Three conserved histidines have been shown to be important for the enzymatic activity of 4a-hydroxy-tetrahydropterin dehydratase, a bifunctional enzyme which is involved in regeneration of tetrahydrobiopterin and is also a cofactor (DCoH) for the transcription factor HNF-1alpha. The 4a isomer dependent kinetics of the mutants of rat/human enzyme, H61A, H62A, and H79A, and the effect of diethylpyrocarbonate (DEPC) have been investigated to elucidate the dehydratase mechanism. At pH 6.5 wild-type enzyme is inactivated by DEPC after derivatization of one histidine, shown to be H61 by comparison to H61A. H79 is also derivatized by DEPC at pH 7.0 and above, whereas H62 does not react at any pH. Dehydratase activity of H61A with 4a(R)-hydroxy-6(S)-methyl-tetrahydropterin was not detectable. In contrast, although Km for the enantiomeric 4a(S)-hydroxy-6(R)-methyl-tetrahydropterin was 65-fold higher than with wild-type, kcat was 86% of wild-type.

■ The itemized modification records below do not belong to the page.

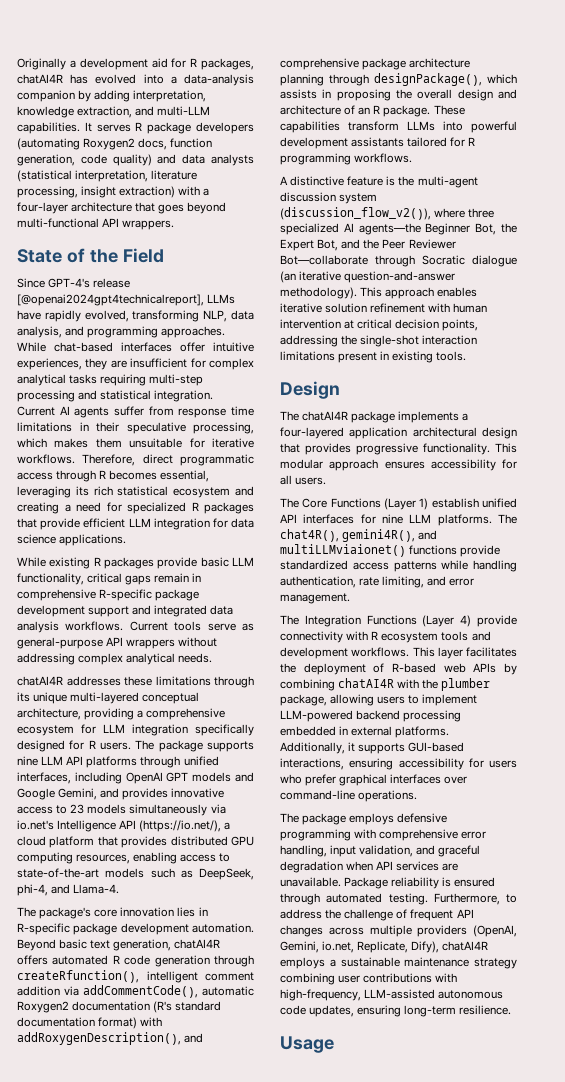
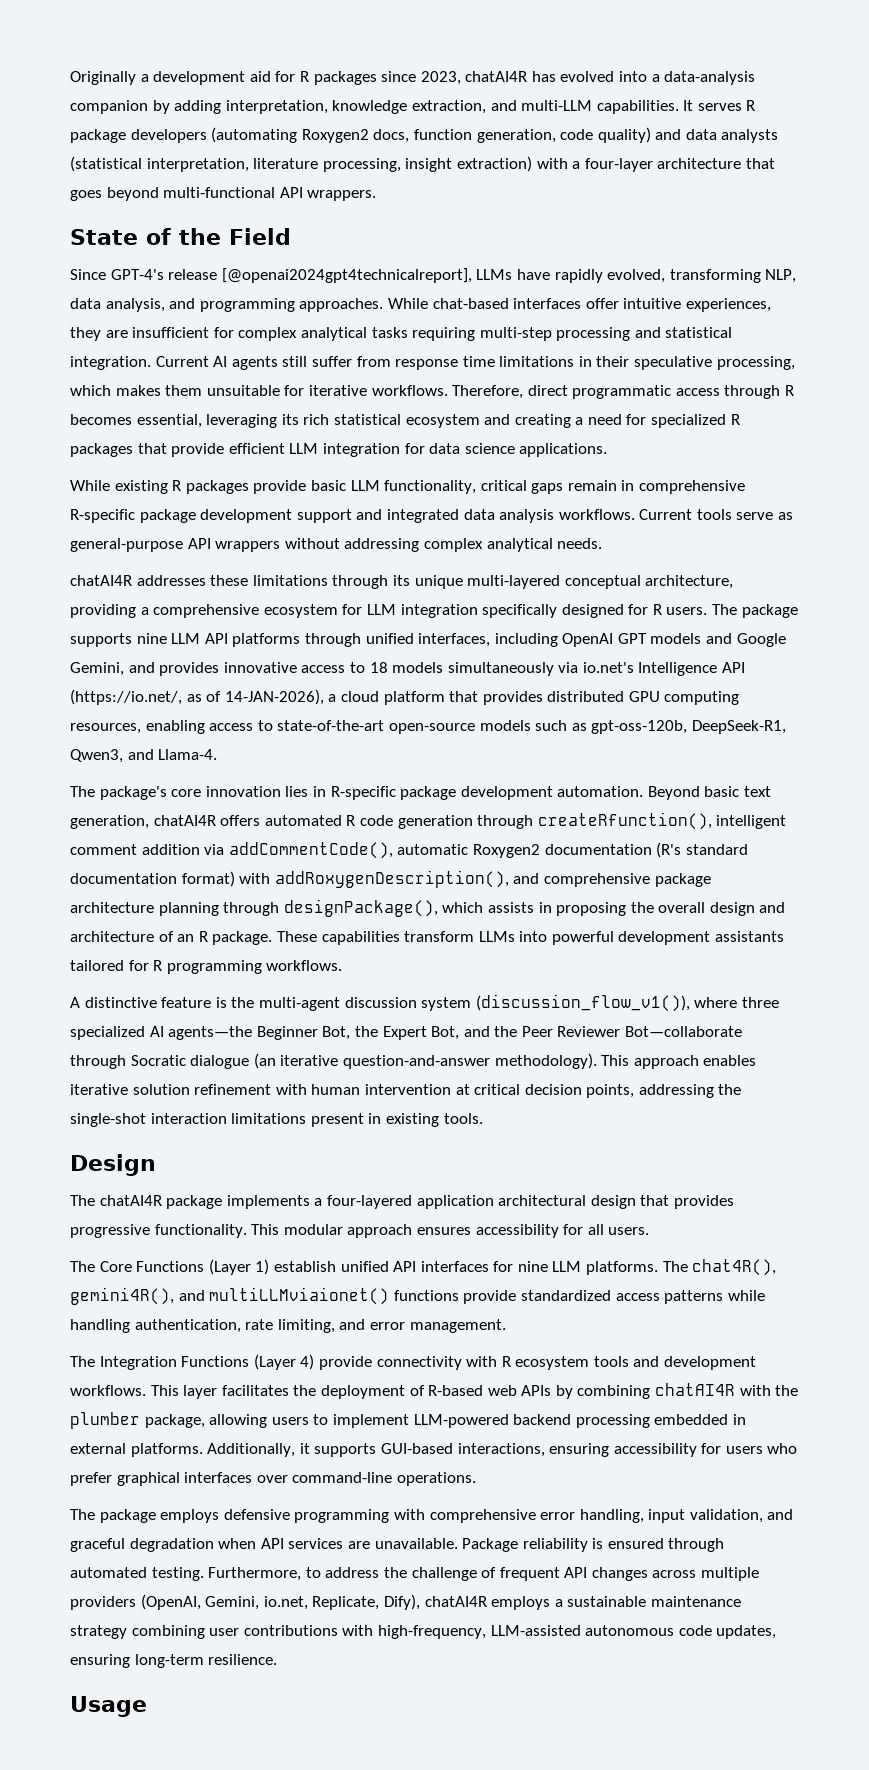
- Originally a development aid for R packages, chatAI4R has evolved into a data-analysis companion by adding interpretation, knowledge extraction, and multi-LLM capabilities.
+ Originally a development aid for R packages since 2023, chatAI4R has evolved into a data-analysis companion by adding interpretation, knowledge extraction, and multi-LLM capabilities.
- Current AI agents suffer from response time limitations in their speculative processing, which makes them unsuitable for iterative workflows.
+ Current AI agents still suffer from response time limitations in their speculative processing, which makes them unsuitable for iterative workflows.
- The package supports nine LLM API platforms through unified interfaces, including OpenAI GPT models and Google Gemini, and provides innovative access to 23 models simultaneously via io.net's Intelligence API (https://io.net/), a cloud platform that provides distributed GPU computing resources, enabling access to state-of-the-art models such as DeepSeek, phi-4, and Llama-4.
+ The package supports nine LLM API platforms through unified interfaces, including OpenAI GPT models and Google Gemini, and provides innovative access to 18 models simultaneously via io.net's Intelligence API (https://io.net/, as of 14-JAN-2026), a cloud platform that provides distributed GPU computing resources, enabling access to state-of-the-art open-source models such as gpt-oss-120b, DeepSeek-R1, Qwen3, and Llama-4.
- A distinctive feature is the multi-agent discussion system (discussion_flow_v2()), where three specialized AI agents—the Beginner Bot, the Expert Bot, and the Peer Reviewer Bot—collaborate through Socratic dialogue (an iterative question-and-answer methodology).
+ A distinctive feature is the multi-agent discussion system (discussion_flow_v1()), where three specialized AI agents—the Beginner Bot, the Expert Bot, and the Peer Reviewer Bot—collaborate through Socratic dialogue (an iterative question-and-answer methodology).

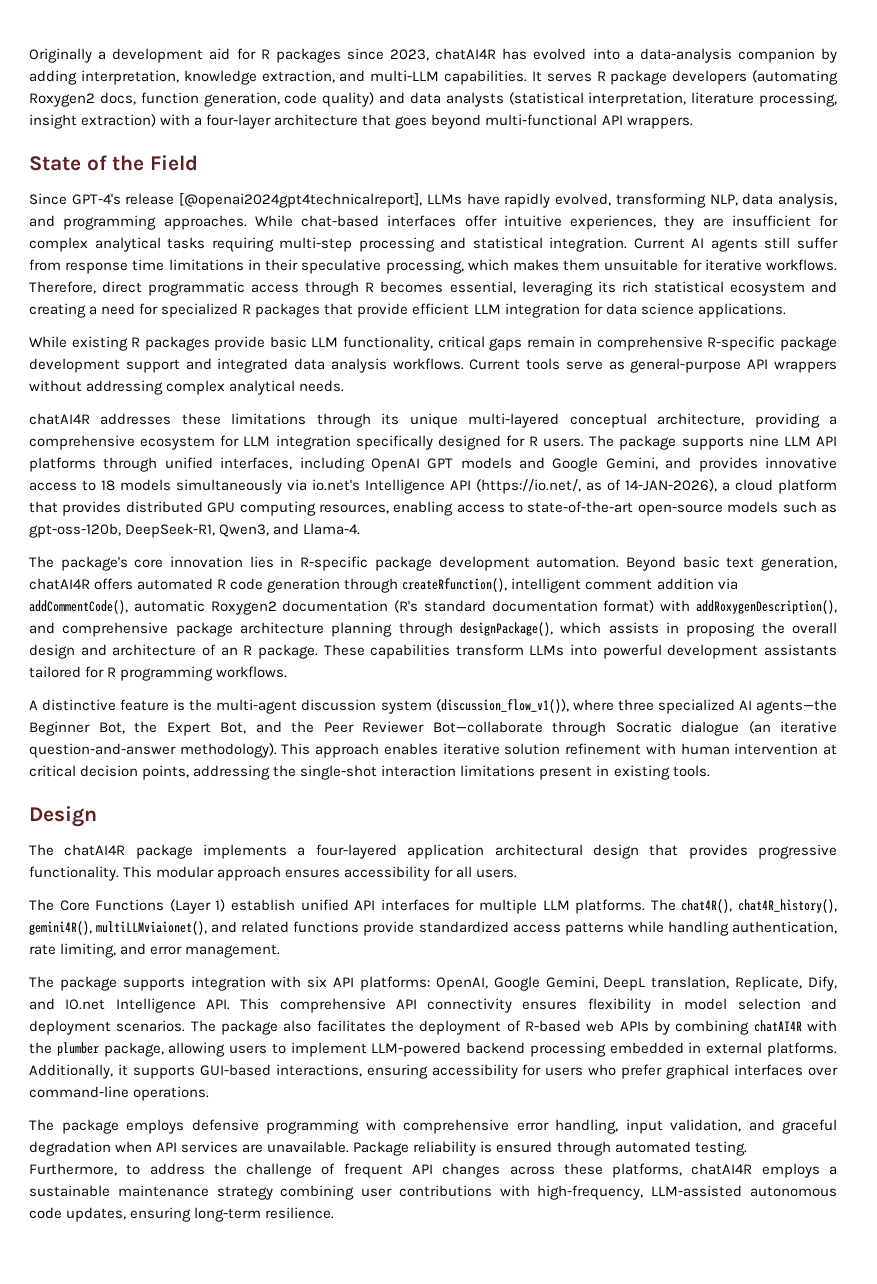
- The Core Functions (Layer 1) establish unified API interfaces for nine LLM platforms.
+ The Core Functions (Layer 1) establish unified API interfaces for multiple LLM platforms.
- The chat4R(), gemini4R(), and multiLLMviaionet() functions provide standardized access patterns while handling authentication, rate limiting, and error management.
+ The chat4R(), chat4R_history(), gemini4R(), multiLLMviaionet(), and related functions provide standardized access patterns while handling authentication, rate limiting, and error management.
- The Integration Functions (Layer 4) provide connectivity with R ecosystem tools and development workflows. This layer facilitates the deployment of R-based web APIs by combining chatAI4R with the plumber package, allowing users to implement LLM-powered backend processing embedded in external platforms.
+ The package supports integration with six API platforms: OpenAI, Google Gemini, DeepL translation, Replicate, Dify, and IO.net Intelligence API. This comprehensive API connectivity ensures flexibility in model selection and deployment scenarios. The package also facilitates the deployment of R-based web APIs by combining chatAI4R with the plumber package, allowing users to implement LLM-powered backend processing embedded in external platforms.
- Furthermore, to address the challenge of frequent API changes across multiple providers (OpenAI, Gemini, io.net, Replicate, Dify), chatAI4R employs a sustainable maintenance strategy combining user contributions with high-frequency, LLM-assisted autonomous code updates, ensuring long-term resilience.
+ Furthermore, to address the challenge of frequent API changes across these platforms, chatAI4R employs a sustainable maintenance strategy combining user contributions with high-frequency, LLM-assisted autonomous code updates, ensuring long-term resilience.
- Usage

H79A gave complementary results: activity with 4a(S)-hydroxy-6(R)-methyl-tetrahydropterin was undetectable, but 4a(R)-hydroxy-6(S)-methyl-tetrahydropterin had almost normal Km and 75% of wild-type kcat. Replacing H62 with alanine decreased kcat/Km 80- and 60-fold, and kcat to 24% and 89% of wild-type for the 4a(R),6(S)- and 4a(S),6(R)- isomers, respectively. Near neutral pH nonenzymatic dehydration catalyzed by solvated proton had a rate constant of 1.55 x 10(5) M-1 sec-1. A break in the rate versus pH curve at 5.95 was tentatively assigned to protonation of the carbinolamine guanidinium system. The free acid of acetic acid and the imidazolium ion showed general acid catalysis of 18.5 and 1.5 M-1 sec-1, respectively, in dehydrating the neutral carbinolamine. Compared to the later value, dehydratase effective molarity is 11 M. These results are consistent with a dehydratase mechanism in which H61 and H79 act as general acid catalysts for the stereospecific elimination of the 4a(R)- and 4a(S)-hydroxyl groups, respectively. The role of H62 is primarily binding substrate, with an additional component of base catalysis.